With the Spurs from 2013-15, Belinelli did not reach career-highs in points per game, but he shot 40.5 percent from distance, the highest percentage of any team he’s played on. If coach Gregg Popovich can work this from the Italian guard again, it would not be a surprise to find him towards the top of the stat sheet on some nights, especially if he pushes 25 minutes per game.
Belinelli will not place as a main scoring option, given other pieces in place, but he’s a solid complementary option for a Spurs squad that needs outside shooting production.
Next: Marco Belinelli
4. Dejounte Murray: 11 points per game
Dejounte Murray finished his first full season with the San Antonio Spurs with 8.1 points per game, but in just 21.5 minutes. His Per 36 Minutes numbers projected at 13.5 points. In an 82-game slate as the starter at point guard, in 2018-19, look for Murray to take his Per Game averages to the ballpark of his Per 36 marks.
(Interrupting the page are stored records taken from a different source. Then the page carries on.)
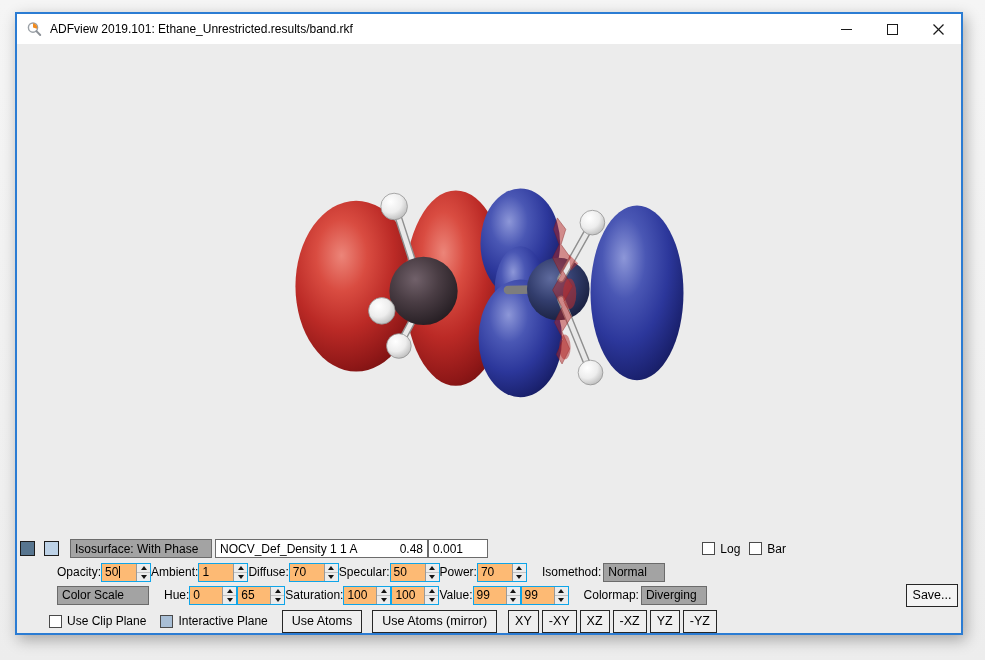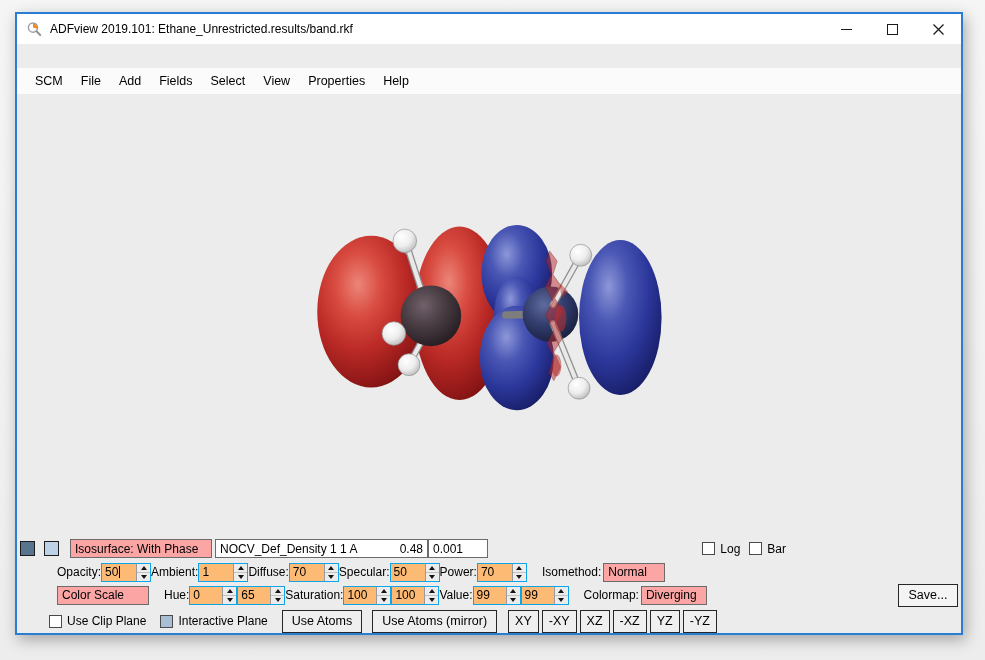"SCM" div.menubar { html: <div> <span>SCM</span> <span>File</span> <span>Add</span> <span>Fields</span> <span>Select</span> <span>View</span> <span>Properties</span> <span>Help</span> </div> -> none }
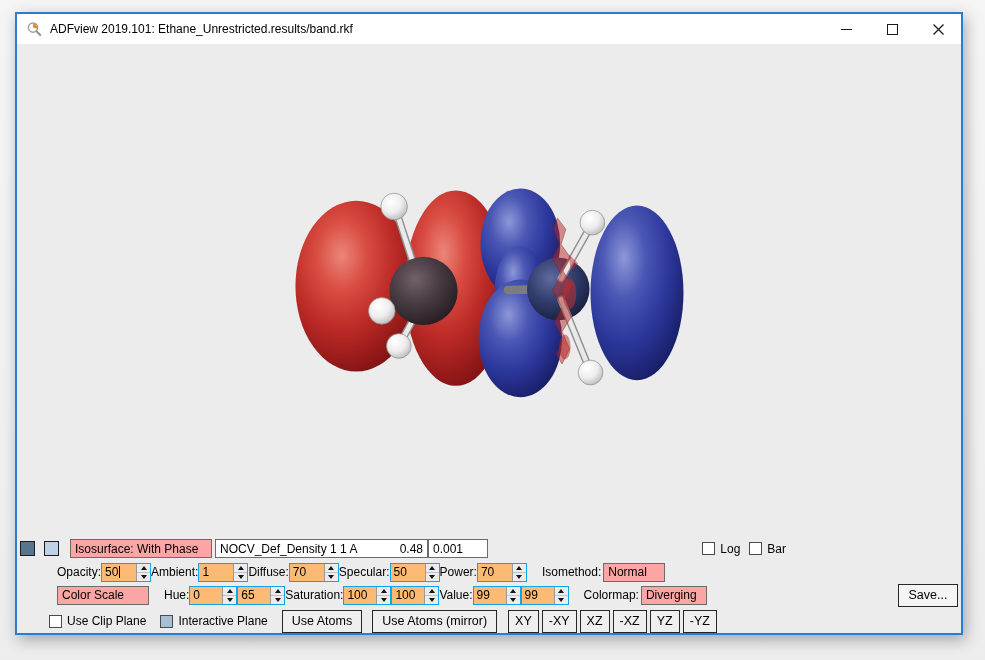"Isosurface: With Phase" .gray-field { background: #fca5a5 -> #a3a3a3 }
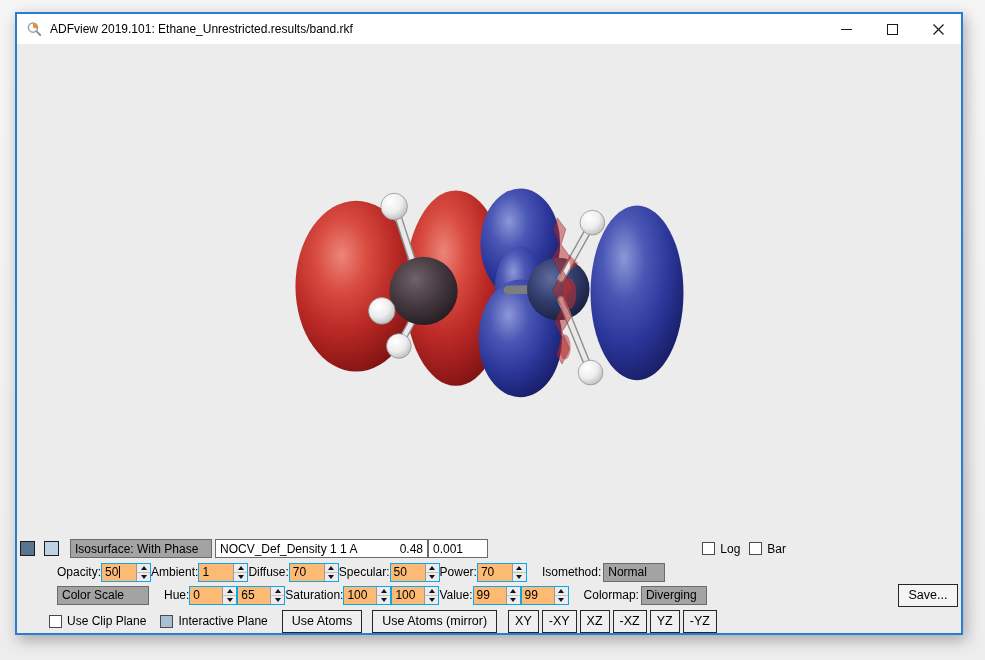"Save..." .save-btn { width: 60px -> 52px }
Murray should find his way into 25-30 minutes per game as the starter, with a longer leash, now that Tony Parker resides with the Charlotte Hornets. Patty Mills sits as the backup and could play over 20 minutes per game, but the main job belongs to the Washington production, who may see an uptick in production across the board.
As Murray develops his game, his role in the offense will increase. He acted in limited duty in 2017-18, but after offseason roster changes and an offseason under his belt, more scoring opportunities should be on the way. That’s especially if his three-point game comes around.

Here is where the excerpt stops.